Тот не ответил ни да ни нет.
— Так где же они? — спросил я и сам же ответил:
— В сейфе, замаскированном под чугунную болванку. — Поскольку Хейсман продолжал молчать, говорить пришлось мне. — Не беспокойтесь, мы их найдем. И вам не удастся получить подпись и отпечатки пальцев отца Мэри Стюарт на этих документах.
— Вы в этом уверены? — произнес Хейсман, успевший в достаточной мере обрести уверенность в себе.
— Хотите сказать, в мире, где все меняется, нельзя быть ни в чем уверенным? С такой оговоркой я согласен.
— Думаю, вы не учли одного обстоятельства.
— Какого же?
— Адмирал Ханнеман у нас в руках.
— Такова настоящая фамилия отца мисс Стюарт?
— Вы даже не знали этого?
— Нет, но это неважно. Однако я бы не сказал, что вовсе не учел это обстоятельство. Вскоре я займусь им. После того как закончу разбираться с вашими друзьями. Пожалуй, определение это неточно. Возможно, они вам больше не друзья. Хочу сказать, настроены они к вам не слишком дружелюбно, не так ли?
— Чудовищно! — воскликнул Отто. — Просто чудовищно. Какое дьявольское коварство! И это называется партнер! — исполненный гнева, Джерран умолк.
— Подлец, — хладнокровно отозвался Гуэн. — Презренный негодяй.
— Неужели? — обратился я к Гуэну. — Скажите, этот благородный гнев вызван предельным вероломством Хейсмана или тем, что он не взял вас в долю?
Не надо отвечать на этот сугубо риторический вопрос, поскольку вы такой же мошенник, как и Хейсман. Что я хочу сказать? А то, что большую часть времени и умственной энергии вы тратите на то, чтобы скрыть от остальных членов правления компании вашу собственную деятельность. Так что Хейсман не исключение.
Возьмем теперь Графа. По сравнению со всеми остальными он сущий ангел во плоти, но и он не брезговал ловить рыбу в мутной воде. В течение тридцати лет он состоит в совете директоров кинокомпании, обеспечив до конца дней своих безбедное существование. И все лишь потому, что он оказался в Вене во время аншлюса, когда Отто сбежал в Штаты, а Хейсмана увезли в другую сторону. О последнем позаботился Отто, чтобы получить возможность вывезти капитал компании из страны. Когда нужно утопить друга, у таких, как Отто, рука не дрогнет.
Отто не знал, а Граф намеренно не сообщил ему, что Хейсман уехал по собственной инициативе. Хейсман давно работал на немцев, и он понадобился фатерланду. Правда, в фатерланде не знали, что русские завербовали его еще раньше. Но Отто был уверен, что обменял друга на золото, и Граф об этом знал. К сожалению, выдвинуть против Графа какое-либо обвинение теперь будет сложно, тем более что человек он по натуре не алчный и ничего, кроме жалованья, взамен за свое молчание не требовал.

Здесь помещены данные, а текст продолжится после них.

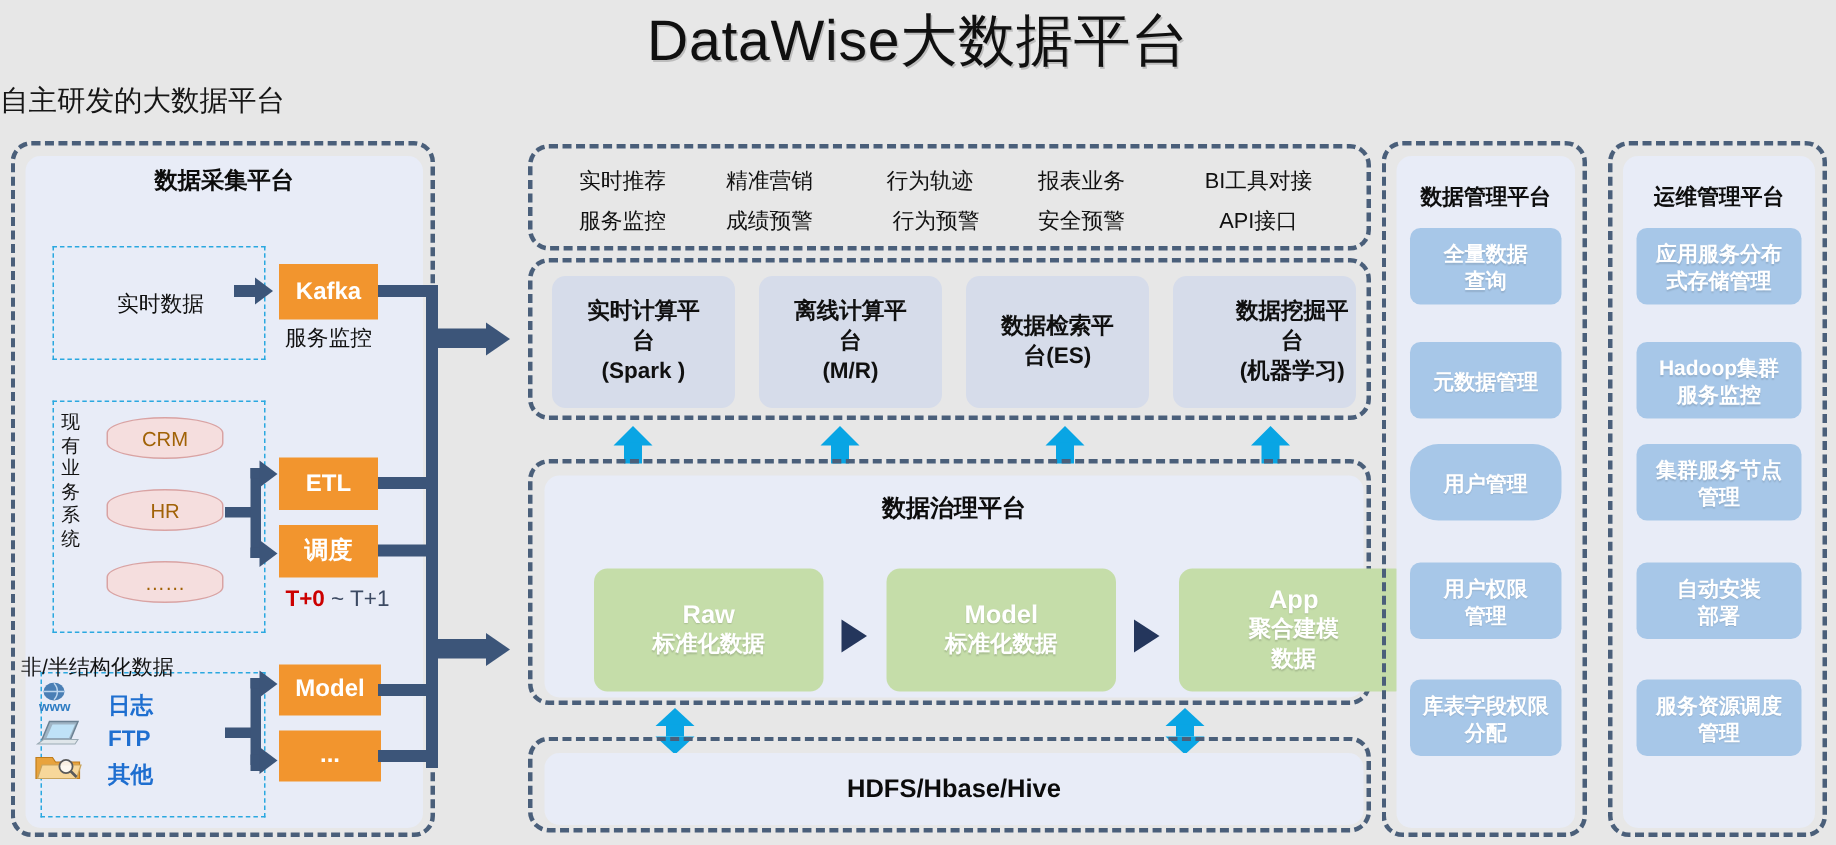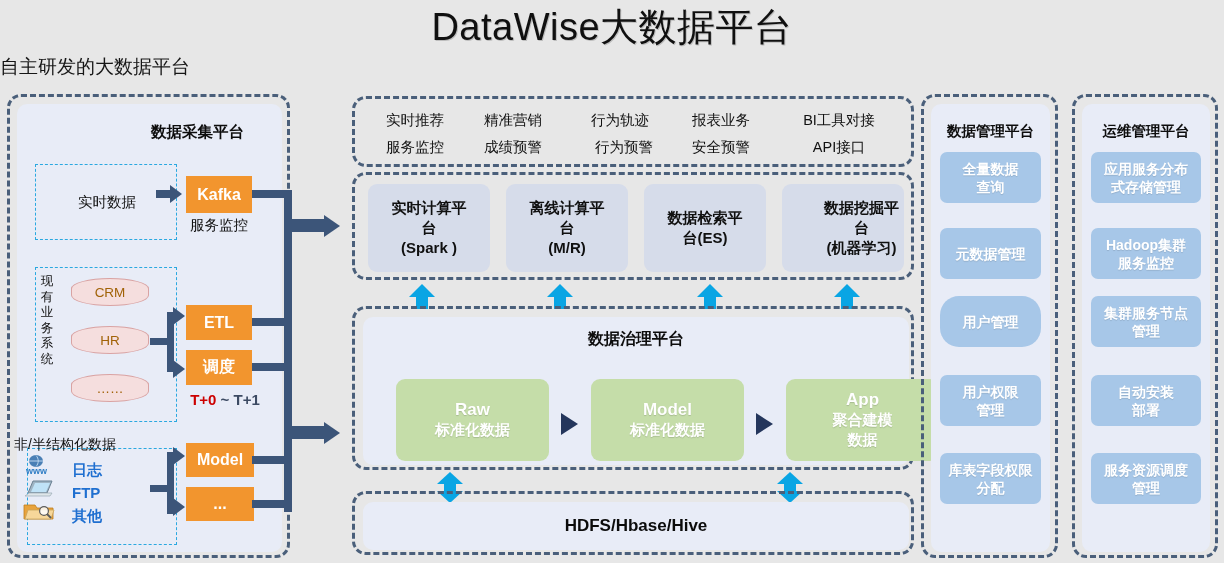--- a/index.html
+++ b/index.html
@@ -38,7 +38,7 @@
   
   #collect-frame{left:7px;top:94px;width:283px;height:464px;}
   #collect-inner{left:7px;top:7px;width:265px;height:448px;}
-  #collect-title{left:0;top:18px;width:265px;font-size:15.5px;padding-left:48px;}
+  #collect-title{left:0;top:6px;width:265px;font-size:15.5px;}
 
   .cyanbox{
     border:1.6px dashed #2aa8e0;box-sizing:border-box;background:transparent;

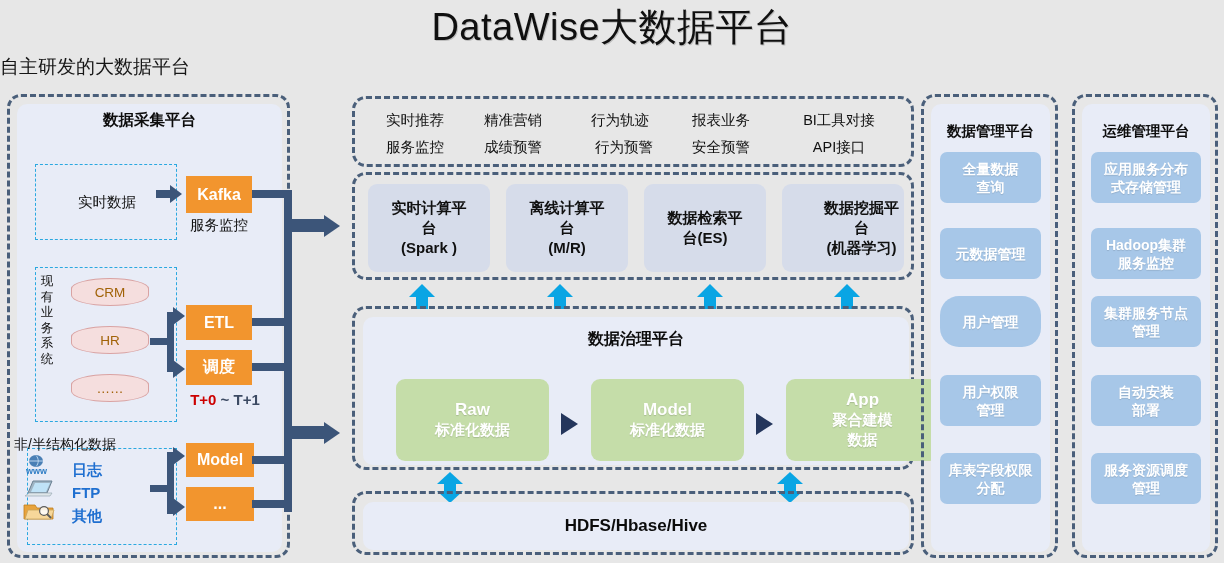--- a/index.html
+++ b/index.html
@@ -78,7 +78,7 @@
   #sched{left:186px;top:350px;width:66px;height:35px;}
   #tplus{left:160px;top:391px;width:130px;text-align:center;font-size:15px;font-weight:bold;}
   #tplus .red{color:#cc0000;}
-  #tplus .gray{color:#3c4a63;font-weight:bold;}
+  #tplus .gray{color:#3c4a63;font-weight:normal;}
   #flume{left:186px;top:443px;width:68px;height:34px;}
   #dots{left:186px;top:487px;width:68px;height:34px;}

Ко всему он согласился выступить в качестве свидетеля обвинения...
На сей раз Хейсман, как и Отто с Гуэном, одарил Графа таким же взглядом, какого недавно удостоился сам.
— Или возьмем Отто, — продолжал я. — В продолжение многих лет он присваивал крупные суммы денег, буквально обескровливая кинокомпанию. Теперь Хейсман и Граф изумленно взглянули на Отто. — Перейдем затем к Гуэну.

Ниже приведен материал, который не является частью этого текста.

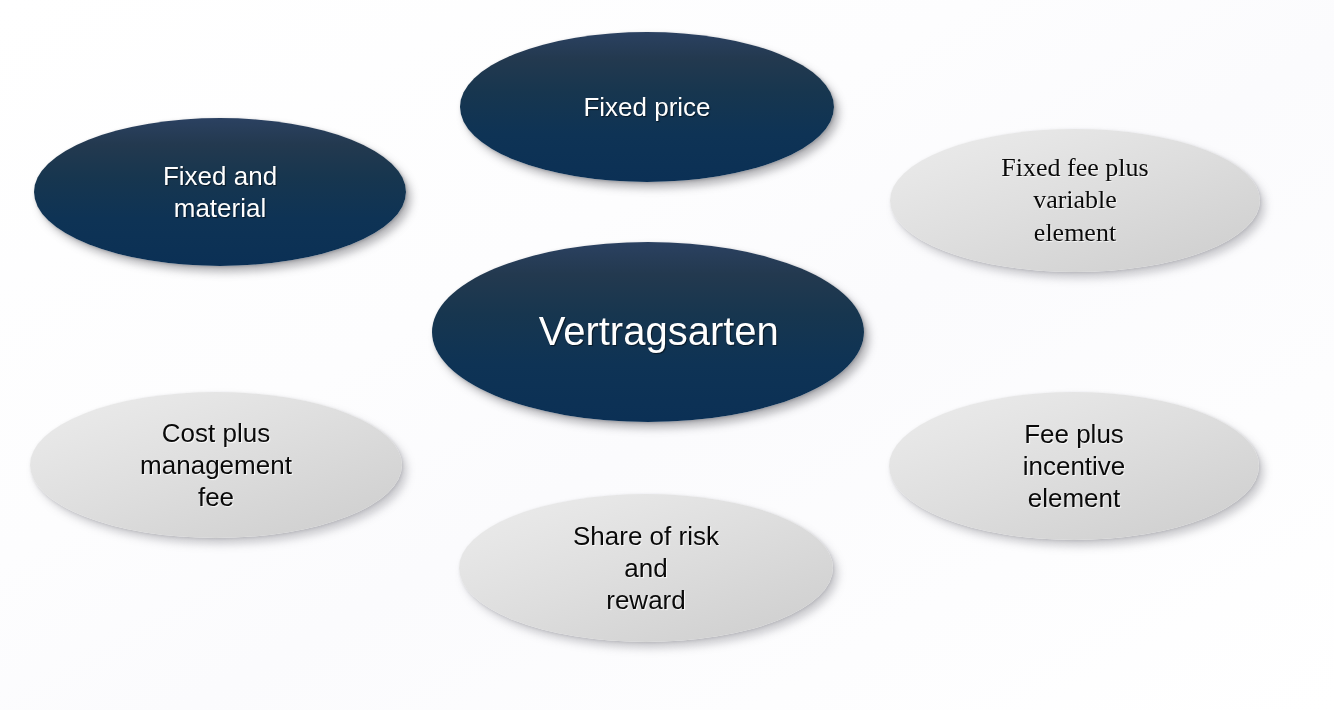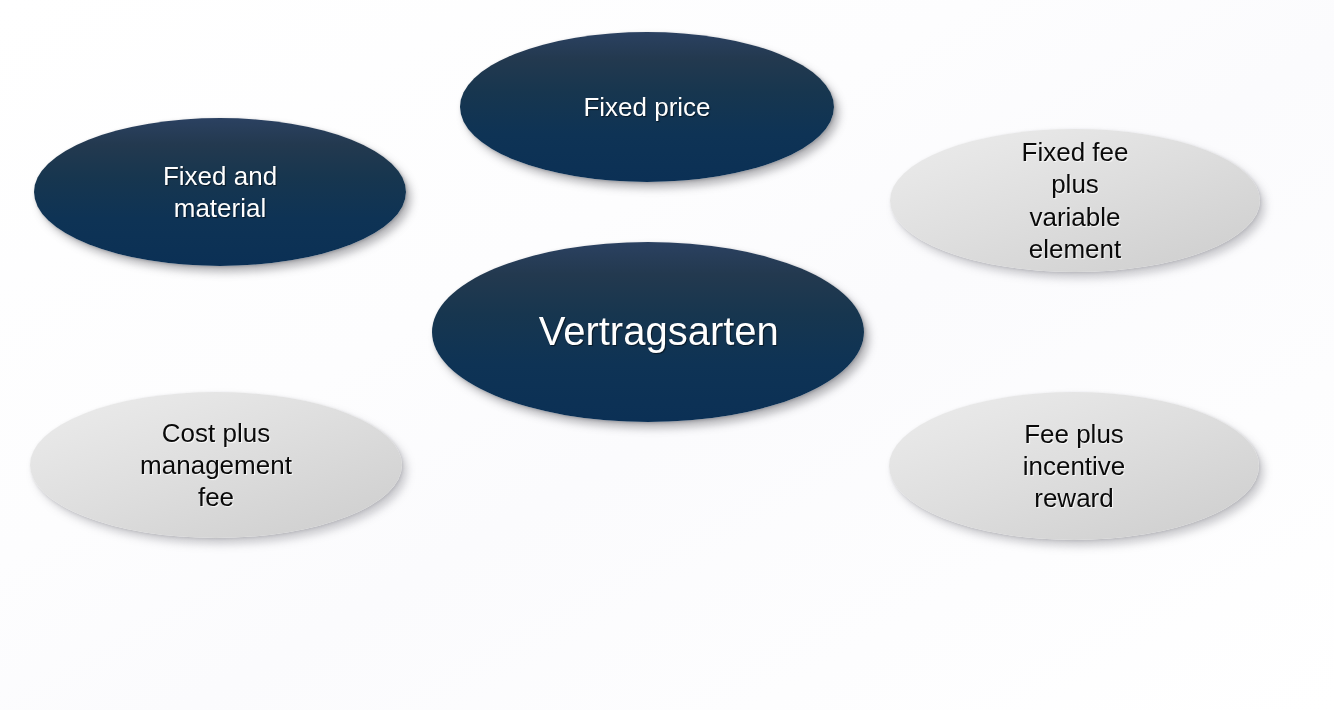--- a/index.html
+++ b/index.html
@@ -84,6 +84,7 @@
   #node-fixed-fee {
     left: 890px;  top: 129px;  width: 370px;  height: 143px;
     font-size: 26px;
+    font-family: Liberation Serif, serif;
   }
   #node-cost-plus {
     left: 30px;   top: 392px;  width: 372px;  height: 146px;

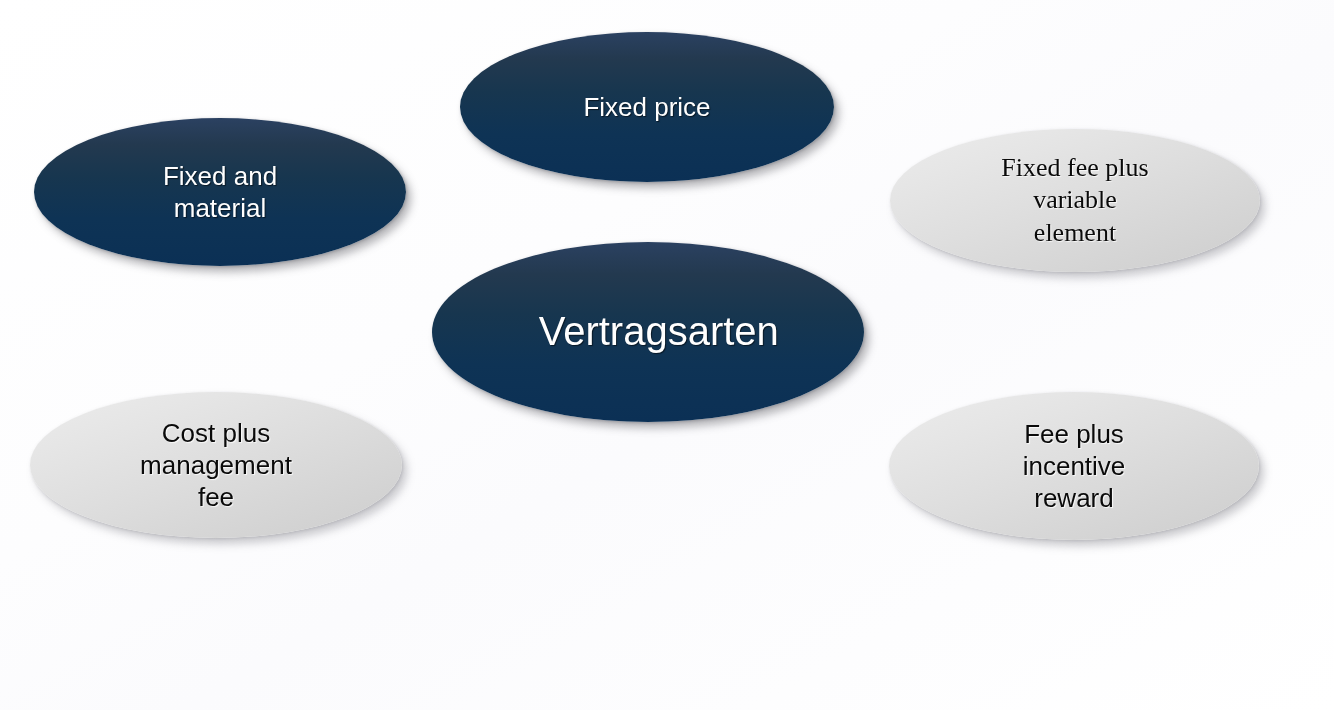--- a/index.html
+++ b/index.html
@@ -129,7 +129,7 @@
 
   <div class="node light" id="node-fee-incentive">
     <span class="label">Fee plus
-incentive reward</span>
+incentive element</span>
   </div>
 
 

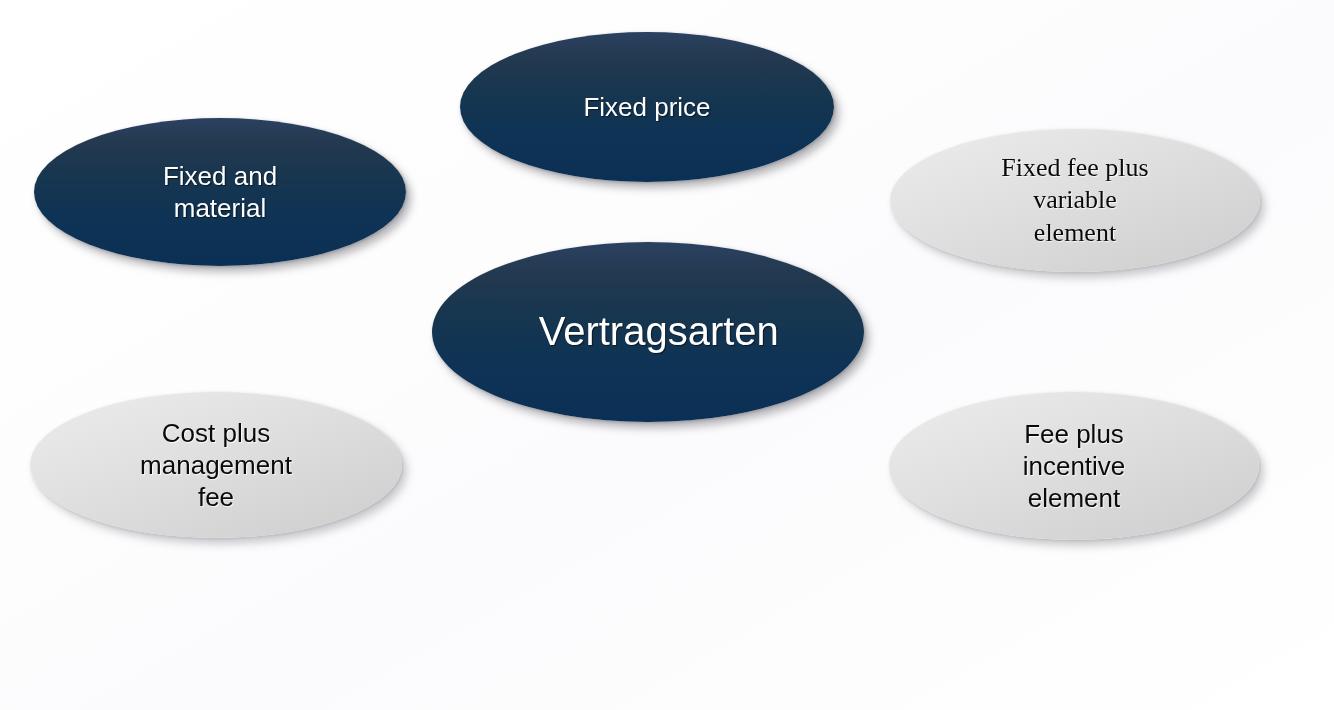--- a/index.html
+++ b/index.html
@@ -132,6 +132,10 @@
 incentive element</span>
   </div>
 
+  <div class="node light" id="node-share-risk">
+    <span class="label">Share of risk and
+reward</span>
+  </div>
 
 </div>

Обнаружив, что Отто растратчик, он в течение двух или трех лет занимается шантажом и грабит Джеррана самого. Словом, подобралась на зависть дружная компания беспринципных и аморальных типов. Но я еще не рассказал о всей низости вашего поведения. Вернее, поведения одного из вас. Мы еще не говорили о том, кто повинен в совершенных убийствах. Разумеется, это один из вас. Разумеется, он душевнобольной и окончит свои дни в Бродмурском желтом доме, хотя, следует признать, логичность его мыслей и поступков не характерны для умалишенного. Жаль, что у нас отменена смертная казнь, но тюремная лечебница ему гарантирована.